━━ Data shown ━━

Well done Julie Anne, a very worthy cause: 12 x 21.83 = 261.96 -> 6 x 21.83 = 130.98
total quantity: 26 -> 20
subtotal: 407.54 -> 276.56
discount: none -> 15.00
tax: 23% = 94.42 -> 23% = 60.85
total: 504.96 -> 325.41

━━━
━━ Data shown ━━

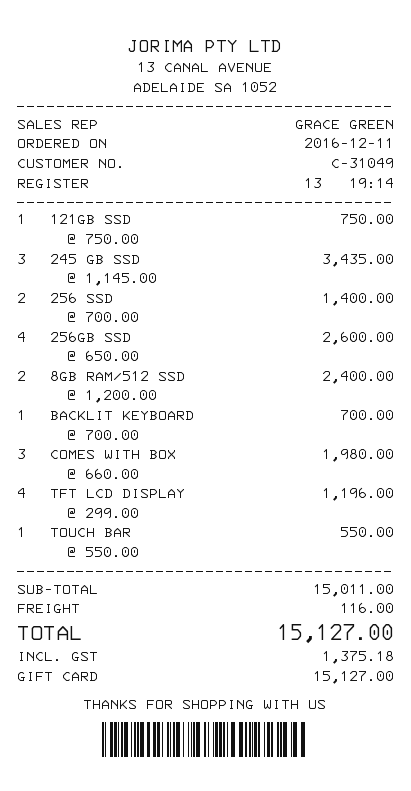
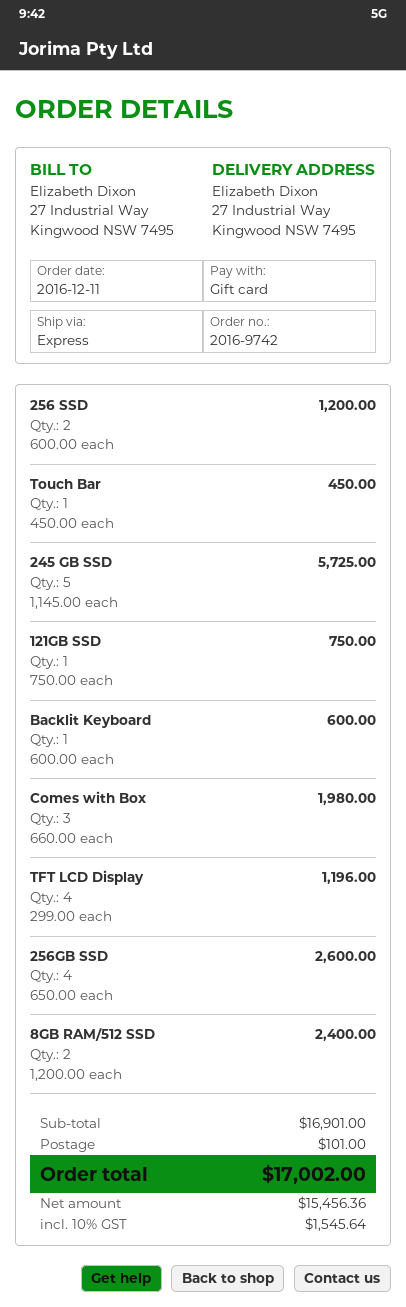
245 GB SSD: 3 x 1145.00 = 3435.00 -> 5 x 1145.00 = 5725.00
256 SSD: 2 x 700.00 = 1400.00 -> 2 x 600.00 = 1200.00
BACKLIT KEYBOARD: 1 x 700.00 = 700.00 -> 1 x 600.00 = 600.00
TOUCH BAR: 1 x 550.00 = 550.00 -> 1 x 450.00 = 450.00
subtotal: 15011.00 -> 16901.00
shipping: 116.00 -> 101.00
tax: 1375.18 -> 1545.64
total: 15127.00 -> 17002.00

━━━
━━ Data shown ━━

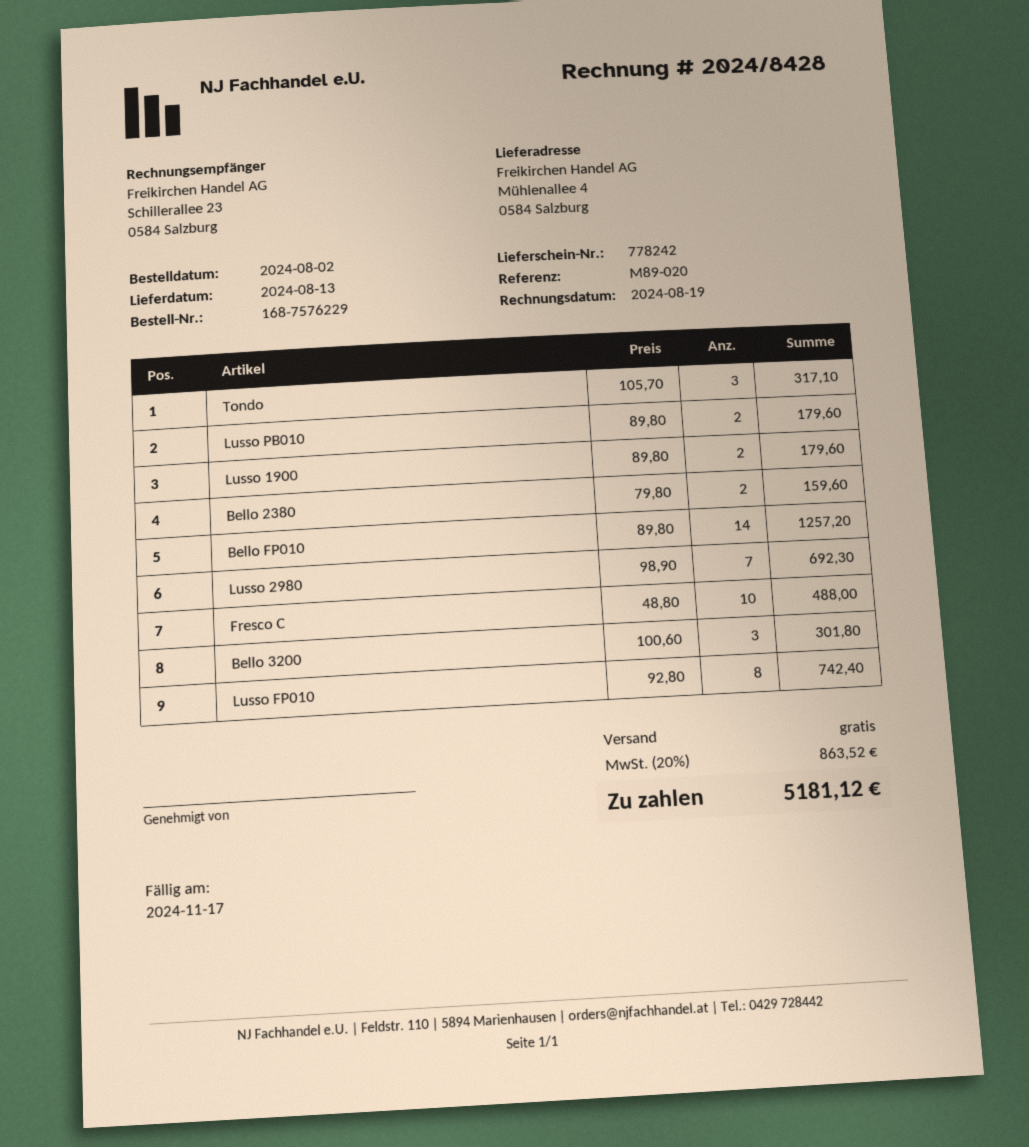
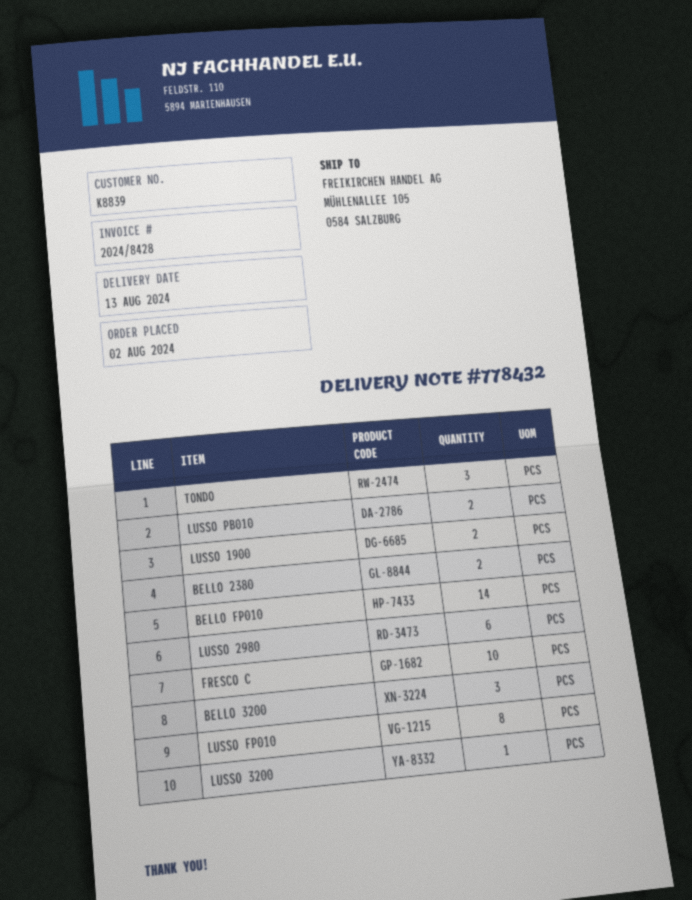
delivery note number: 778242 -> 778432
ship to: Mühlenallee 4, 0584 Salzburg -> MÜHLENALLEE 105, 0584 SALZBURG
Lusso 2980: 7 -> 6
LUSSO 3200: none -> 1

━━━

#### [Task to complete]
In the material above, locate the line containing "Well done Julie" and the line containing "total: 504.96 -> 325.41". Transcribe exactly those two lines and every line between them, and nothing more.

#### [Result of this exercise]
Well done Julie Anne, a very worthy cause: 12 x 21.83 = 261.96 -> 6 x 21.83 = 130.98
total quantity: 26 -> 20
subtotal: 407.54 -> 276.56
discount: none -> 15.00
tax: 23% = 94.42 -> 23% = 60.85
total: 504.96 -> 325.41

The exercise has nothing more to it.